JBCNEWS.ID-Seorang balita berusia tiga tahun yang dilaporkan hilang di Jakarta Barat akhirnya ditemukan di wilayah permukiman Suku Anak Dalam (SAD), Kabupaten Merangin, Jambi. Proses penjemputan anak tersebut berlangsung dramatis dan memerlukan mediasi panjang antara aparat, pemerintah daerah, dan tokoh adat setempat.
Anak tersebut ditemukan setelah adanya laporan kehilangan yang ditindaklanjuti oleh penyelidikan gabungan Polda Metro Jaya, Polda Jambi, dan Polres Jakarta Barat. Informasi keberadaan anak mengarah ke wilayah pedalaman Merangin, tepatnya di komunitas SAD kelompok Sikar, Desa Mentawak.
Pekerja Sosial PUKS DSPPPA Merangin, Azrul Affandi, mengatakan proses pencarian bermula saat dirinya melakukan kegiatan sosialisasi di Desa Lantak Seribu pada Rabu (3/12). Saat itu, ia menerima informasi dari tumenggung bahwa sejumlah warga SAD diamankan polisi terkait dugaan kasus kehilangan anak.
“Dari hasil pendalaman aparat kepolisian, mengerucut pada dua orang berinisial L dan R, pasangan suami istri dari kelompok SAD Sikar, yang diduga terkait laporan kehilangan balita di Jakarta Barat,” kata Azrul.
Setelah dilakukan koordinasi lintas instansi, tim gabungan Dinas Sosial Merangin, kepolisian, serta para tumenggung setempat melakukan penelusuran ke lokasi anak berada. Namun, proses pengambilan anak tidak berjalan mudah.

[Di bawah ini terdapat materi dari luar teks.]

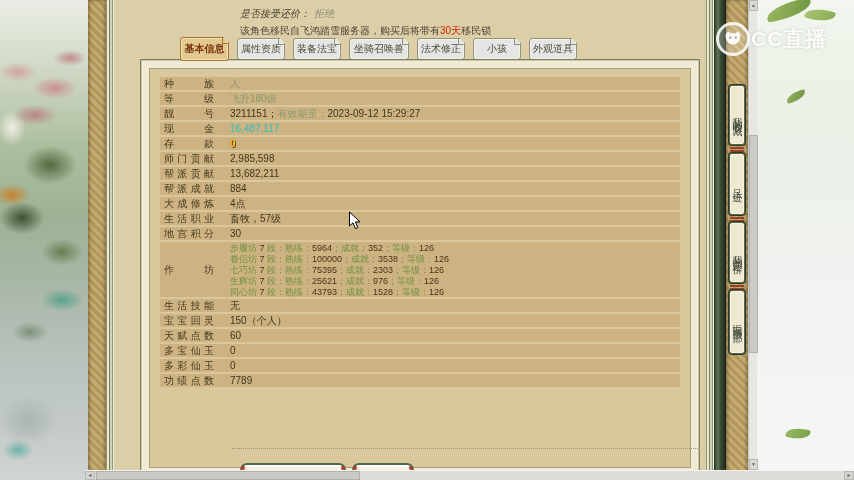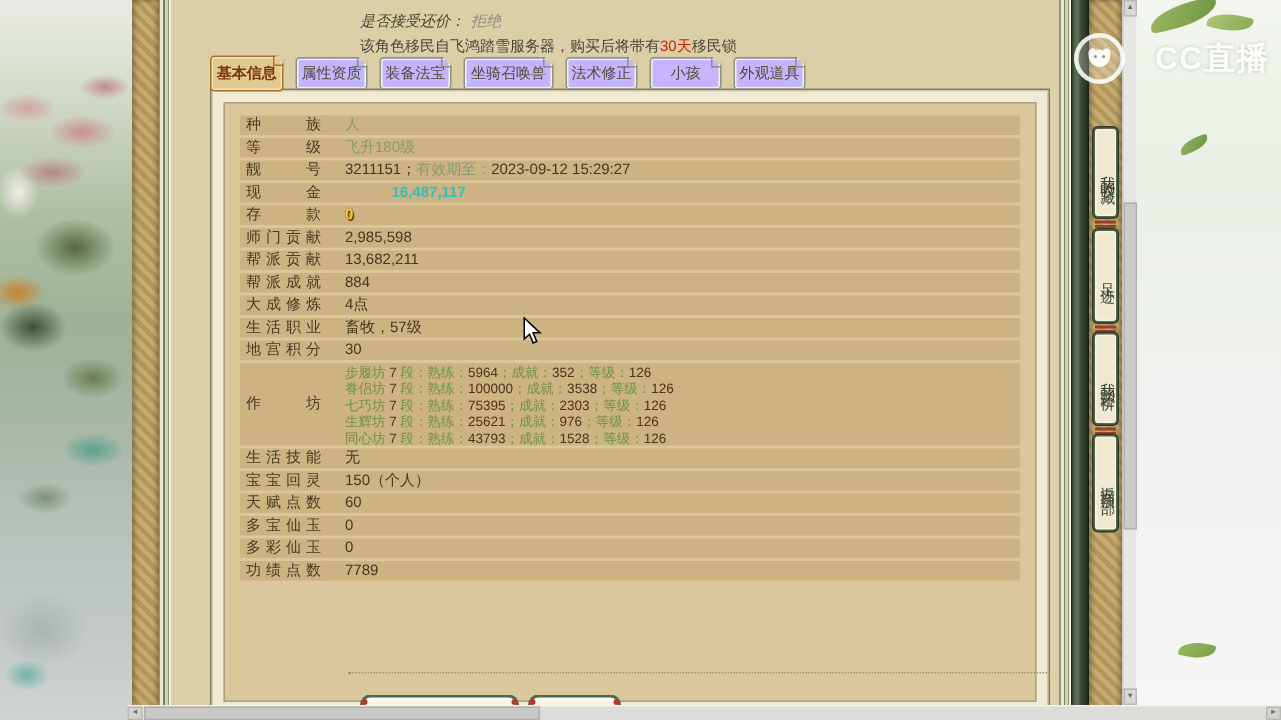"基本信息" .tab.active { margin-left: none -> 40px }
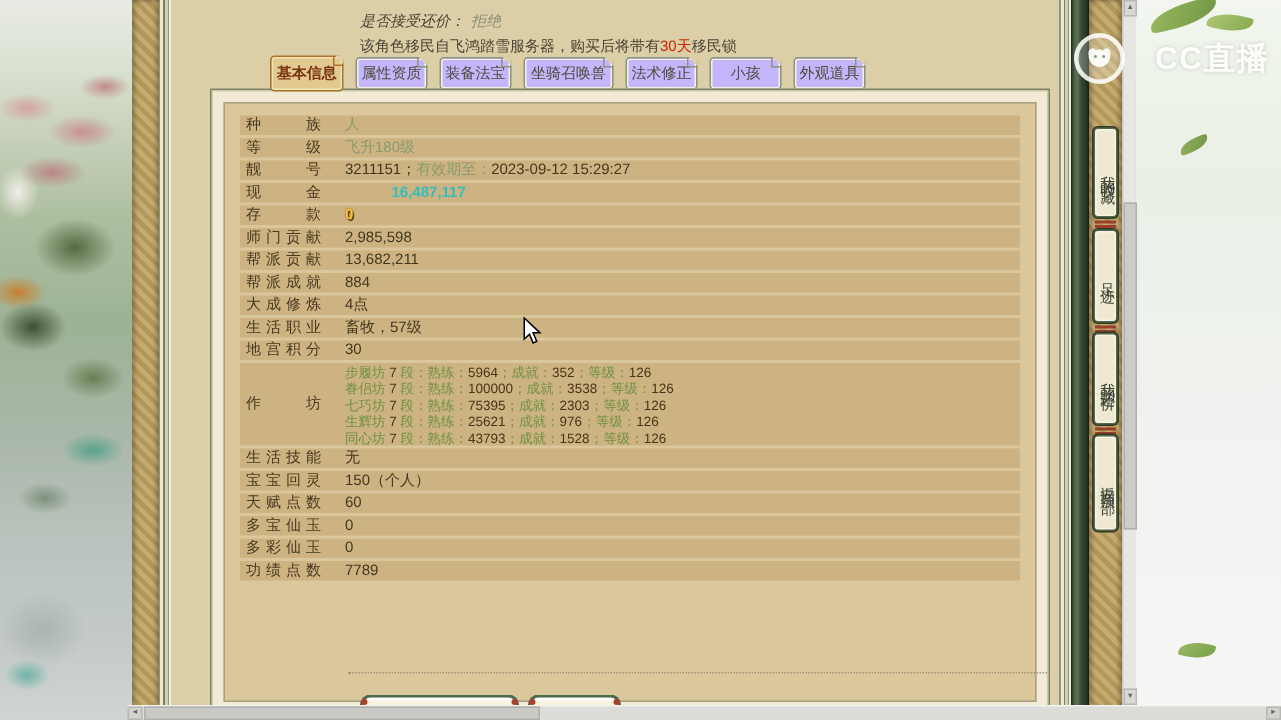"属性资质" .tab { background: #c4b5fd -> #e5e5e5 }
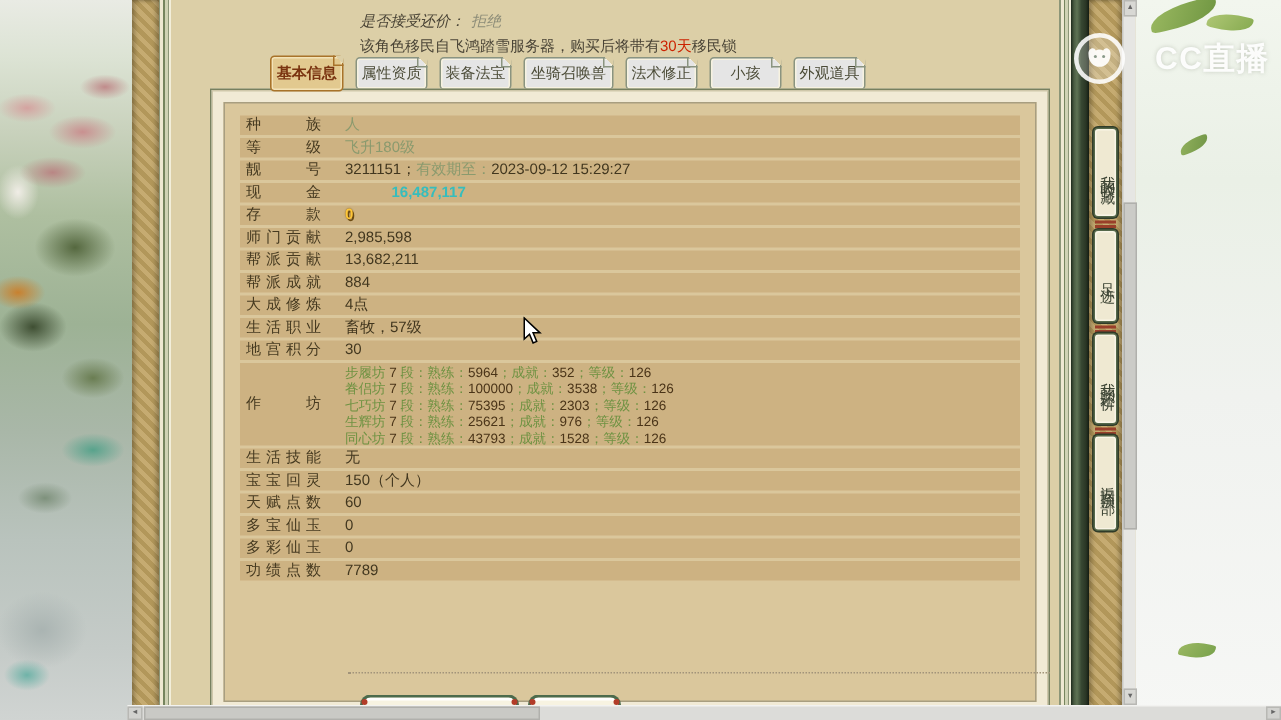"CC直播" .cc-logo { gap: 20px -> 1px }
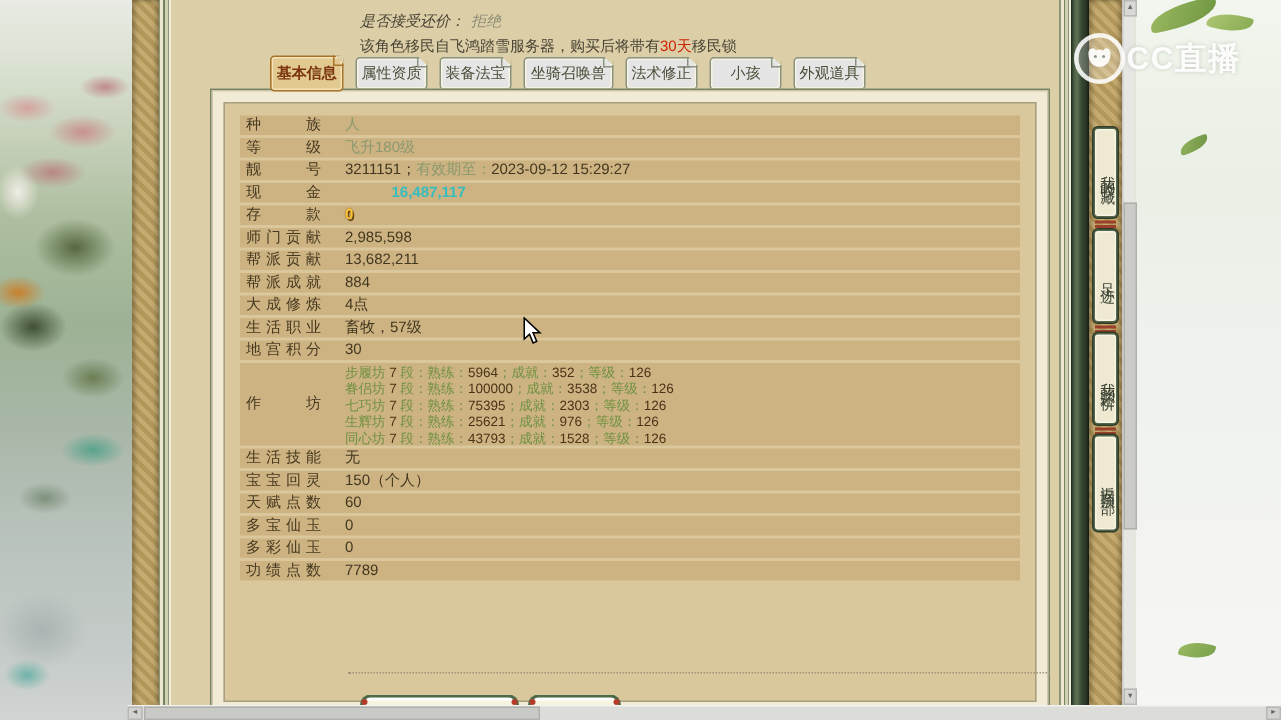"16,487,117" .v-cyan { font-weight: bold -> normal; margin-left: 31px -> none }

Menurut Azrul, warga SAD menganggap balita tersebut sebagai anak adopsi yang diperoleh secara sah. Mereka bahkan menunjukkan dokumen yang diberikan oleh pihak L serta menyatakan bahwa uang yang diserahkan bukanlah transaksi jual beli anak, melainkan biaya pengganti kebutuhan.
Meski demikian, Dinas Sosial menegaskan bahwa proses adopsi anak harus dilakukan melalui mekanisme resmi sesuai peraturan perundang-undangan. Adopsi melalui jalur informal dinilai berisiko dan berpotensi melanggar hak dasar anak.
Pekerja Sosial Ahli Pertama DSPPPA Merangin, Nurul Anggraini Pratiwi, menyebutkan bahwa proses mediasi berlangsung sejak Rabu dini hari hingga Kamis, namun belum membuahkan hasil. Kesepakatan baru tercapai pada Jumat setelah melibatkan tim Batax Polres Merangin, tokoh adat, dan perwakilan masyarakat SAD.
“Setelah proses panjang, anak akhirnya berhasil dibawa keluar dari permukiman dan diamankan untuk kemudian dipulangkan kepada orang tua kandungnya,” ujar Nurul.